3.4 Visualizing MDS
In addition to being integrated in a linking and brushing operation, as suggested in the previous discussion, the results of a MDS analysis can be visualized in a number of different ways. The main insight provided by the MDS scatter plot is the identification of observations that are close in multi-attribute space, summarizing the information contained in multiple variables down to two (or three) dimensions.
Two particularly insightful non-spatial visualizations can be considered. First, closeness in multi-attribute space can be highlighted by connecting a MDS scatter plot with a parallel coordinate plot.

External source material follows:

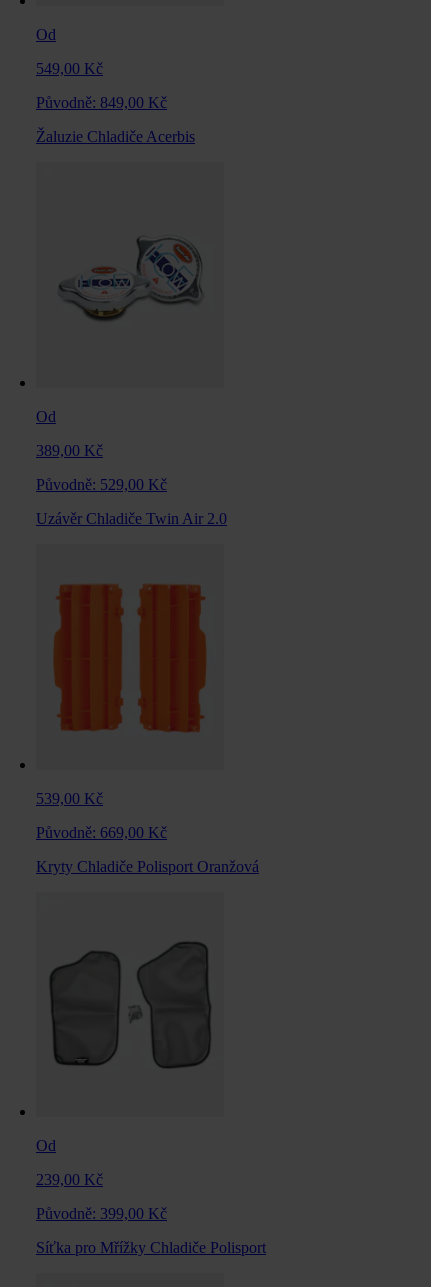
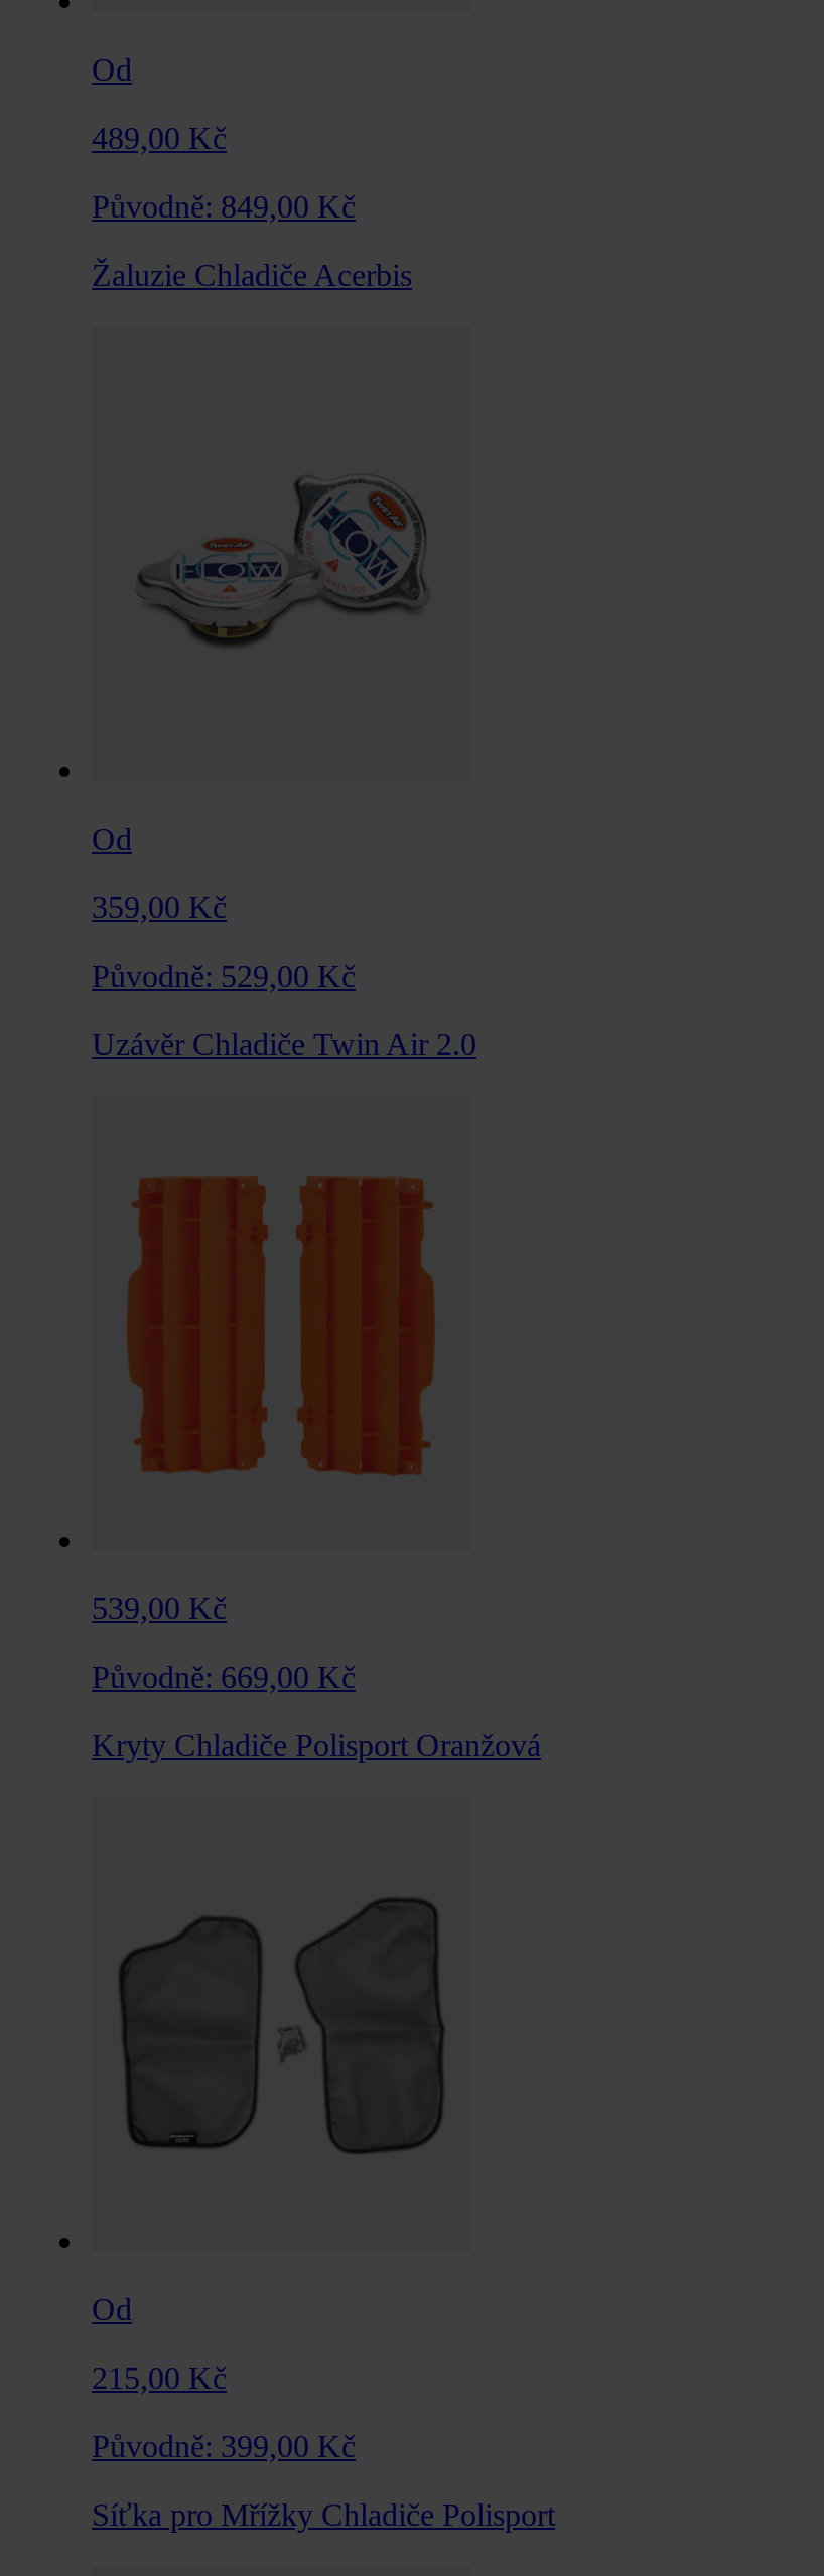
[36,60,103,77] 549,00 Kč -> [92,121,227,155] 489,00 Kč
[36,442,103,459] 389,00 Kč -> [92,890,227,924] 359,00 Kč
[36,1171,103,1188] 239,00 Kč -> [92,2360,227,2394] 215,00 Kč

Also, a categorical variable can be introduced into the scatter plot, in a manner similar to the bubble chart discussed in Chapter 8 of Volume 1. For the sake of completeness, the 3D MDS scatter plot is briefly illustrated as well.

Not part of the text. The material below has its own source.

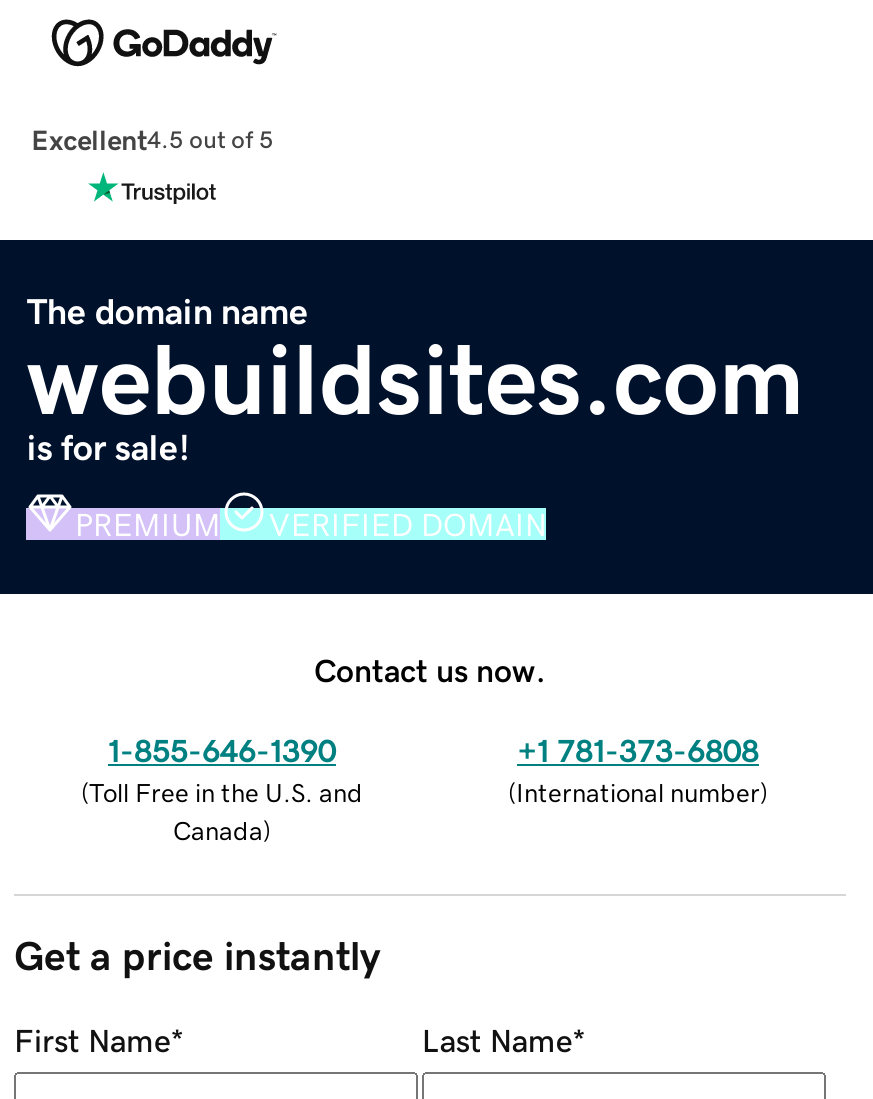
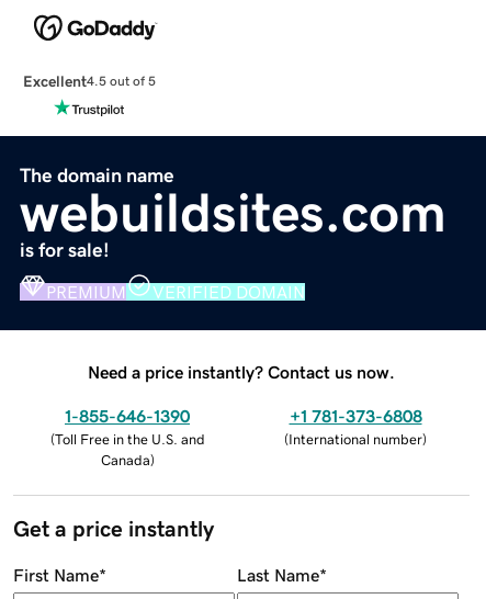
[314,653,546,685] Contact us now. -> [88,363,395,380] Need a price instantly? Contact us now.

3.4.1 MDS and Parallel Coordinate Plot
Figure 3.11 highlights the PCP trajectory over the ten variables used in the analysis for two observations identified as close in the MDS scatter plot. The latter, shown in the right-hand panel, is the result of SMACOF for Manhattan distance, the same as Figure 3.9. The trajectories are very close and obtain (near) identical values for five out of the ten variables, with somewhat larger discrepancies for the others. The close pattern illustrates how the two-dimensional graph summarizes a pattern observed in high-dimensional attribute space.
3.4.2 MDS Scatter Plot with Categories
The MDS Settings dialog in Figure 3.2 contains a Category Variable option. With this option checked and an integer (category) variable selected, the MDS scatter plot turns into a type of bubble chart, with the scatter plot points taking on the color of the category to which they belong. This provides a way to assess whether observations that belong to the same category are also close in multi-attribute space, as summarized by their locations in the MDS scatter plot. In Figure 3.12, the category variable selected is REGCODE, the code for the region in which a community bank is located.
The plot on the right shows the points selected for the region of Trentino-Alto Adige (South Tirol), also highlighted in the map on the left. While some of the observations are close together, others are spread out over the scatter plot (again, a SMACOF MDS using Manhattan distance).
Different categorical variables can be considered in this manner (both spatial as well as non-spatial) to assess the extent to which the categories correspond to groupings in multi-attribute space.
3.4.3 3-D MDS
The default setting for MDS analysis is to create a two-dimensional scatter plot. However, the option also exists to obtain results for three dimensions, by specifying 3 for the # of Dimensions option. The outcome for classic metric scaling is shown in Figure 3.13, side by side with the two-dimensional scatter plot (same as Figure 3.3). The variables under consideration are listed at the bottom of the graph, together with the stress value (0.295) and the rank correlation (0.866). Both measures of fit are better than in the two-dimensional case, which is not surprising, since less of a dimension reduction is involved.
At first sight, it would seem that the four close observations selected in the two-dimensional plot are also close in the 3D scatter plot. However, the perspective used to visualize the three-dimensional volume onto a flat surface can be misleading and the closeness can only be assessed after further manipulation, such as rotation and zooming in.
For example, the rotation depicted in Figure 3.14 illustrates how a change in perspective can reveal larger distances in three dimensions that do not appear in the two-dimensional solution.